Records from a dataset:
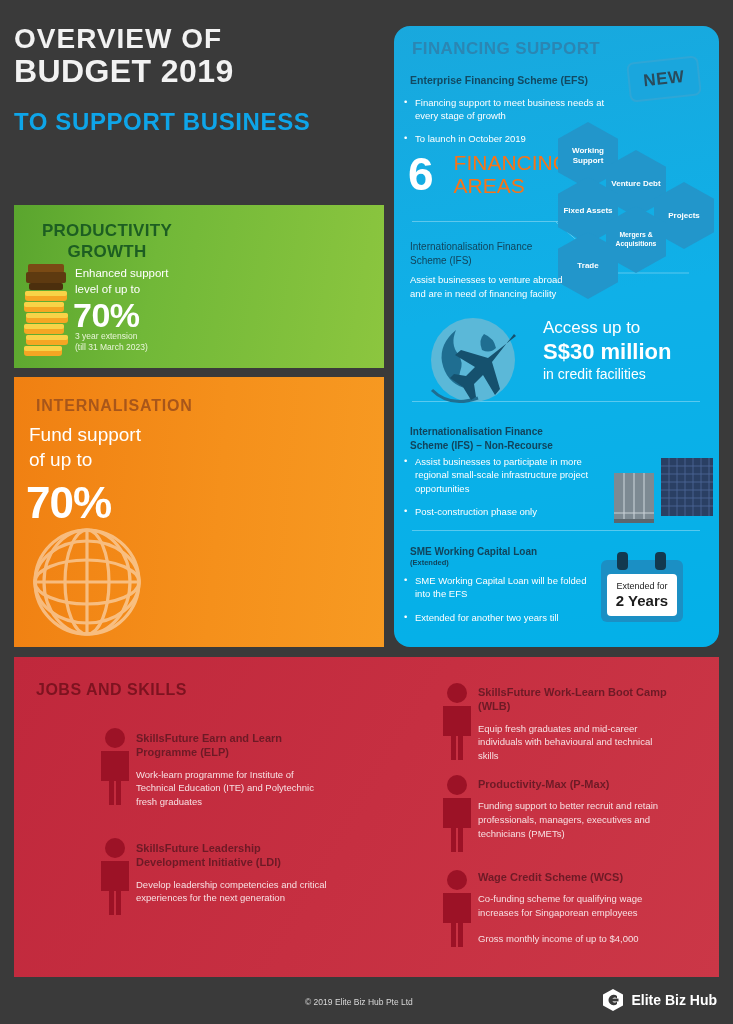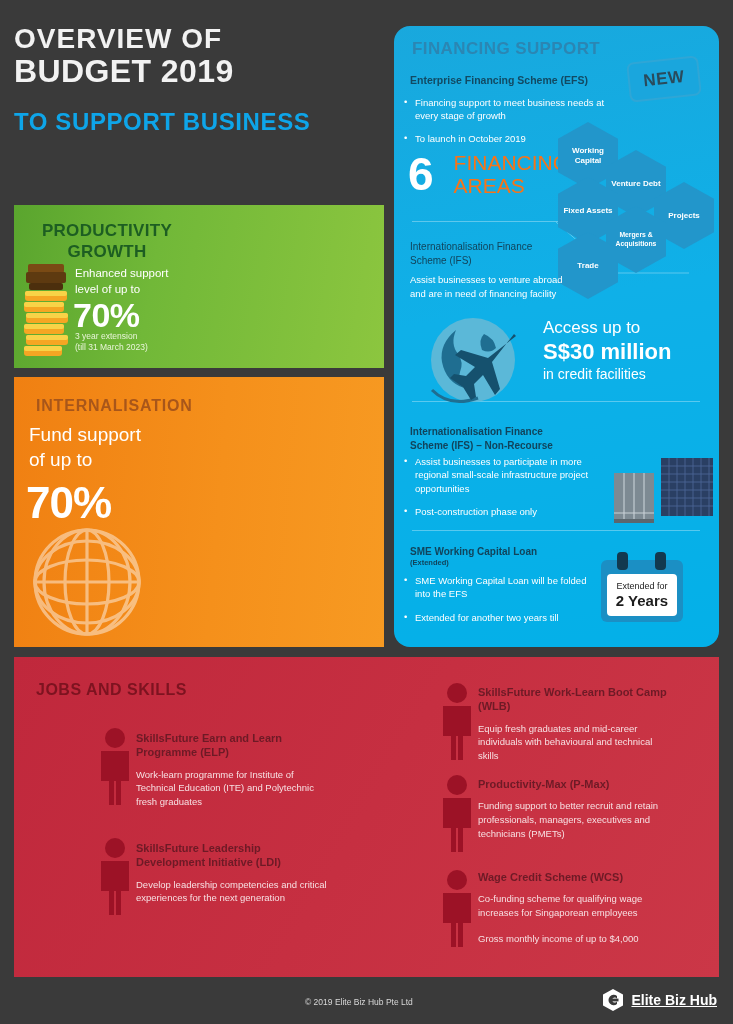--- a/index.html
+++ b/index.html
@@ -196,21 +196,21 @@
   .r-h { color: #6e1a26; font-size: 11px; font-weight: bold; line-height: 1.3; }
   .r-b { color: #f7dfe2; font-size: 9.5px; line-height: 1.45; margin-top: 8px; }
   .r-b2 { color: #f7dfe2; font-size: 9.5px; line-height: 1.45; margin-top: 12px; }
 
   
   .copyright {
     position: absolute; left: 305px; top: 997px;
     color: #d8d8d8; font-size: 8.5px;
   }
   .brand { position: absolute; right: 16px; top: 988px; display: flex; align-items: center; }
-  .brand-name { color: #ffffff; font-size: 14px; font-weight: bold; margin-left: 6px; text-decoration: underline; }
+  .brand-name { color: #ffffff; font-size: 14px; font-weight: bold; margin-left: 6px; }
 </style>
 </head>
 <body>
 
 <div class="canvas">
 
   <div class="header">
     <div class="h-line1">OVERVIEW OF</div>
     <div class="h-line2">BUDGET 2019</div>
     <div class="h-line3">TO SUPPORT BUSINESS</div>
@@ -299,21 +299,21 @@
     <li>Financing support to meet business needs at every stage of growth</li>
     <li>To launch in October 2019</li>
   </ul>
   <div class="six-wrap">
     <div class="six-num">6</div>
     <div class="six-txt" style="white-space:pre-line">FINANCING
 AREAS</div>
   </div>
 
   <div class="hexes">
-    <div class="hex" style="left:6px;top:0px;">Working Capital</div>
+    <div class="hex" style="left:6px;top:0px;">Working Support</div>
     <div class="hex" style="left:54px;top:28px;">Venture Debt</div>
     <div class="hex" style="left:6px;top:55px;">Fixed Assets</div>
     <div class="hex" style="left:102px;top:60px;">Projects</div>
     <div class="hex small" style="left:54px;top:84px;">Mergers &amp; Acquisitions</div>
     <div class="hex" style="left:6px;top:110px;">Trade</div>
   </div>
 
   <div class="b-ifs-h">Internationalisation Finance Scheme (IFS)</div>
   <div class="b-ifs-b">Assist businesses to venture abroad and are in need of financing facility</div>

> [WHAT YOU ARE ASKED TO DO]:
The expected output is one number: how many lines of the data above hold the string "Working".

> [TASK RESULT]:
2